▶ _Supplied material_:
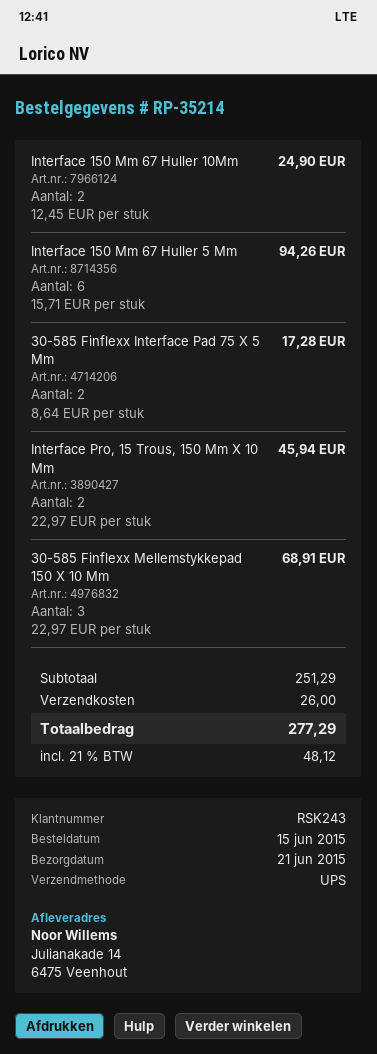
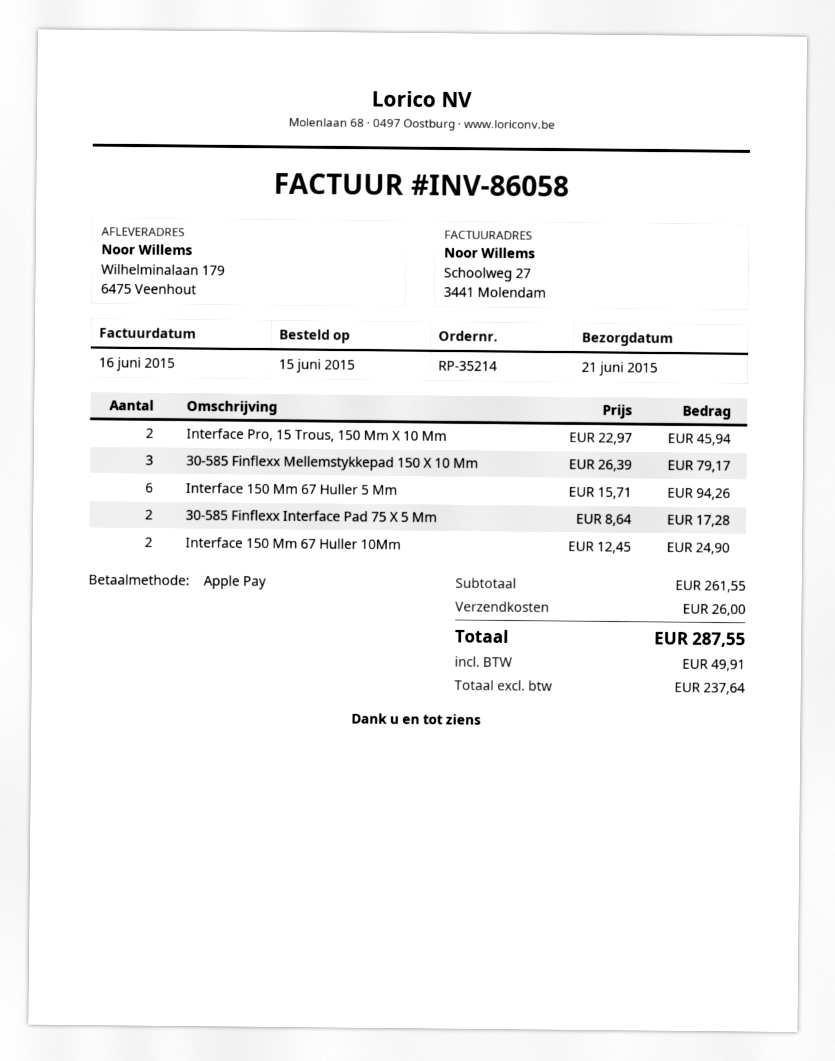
ship to: Julianakade 14, 6475 Veenhout -> Wilhelminalaan 179, 6475 Veenhout
30-585 Finflexx Mellemstykkepad 150 X 10 Mm: 3 x 22.97 = 68.91 -> 3 x 26.39 = 79.17
subtotal: 251.29 -> 261.55
tax: 48.12 -> 49.91
total: 277.29 -> 287.55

▶ _Brief_: The required result is an exact repetition of the lines from the one containing "subtotal: 251.29 -> 261.55" through the last line of the data.

▶ _Response_:
subtotal: 251.29 -> 261.55
tax: 48.12 -> 49.91
total: 277.29 -> 287.55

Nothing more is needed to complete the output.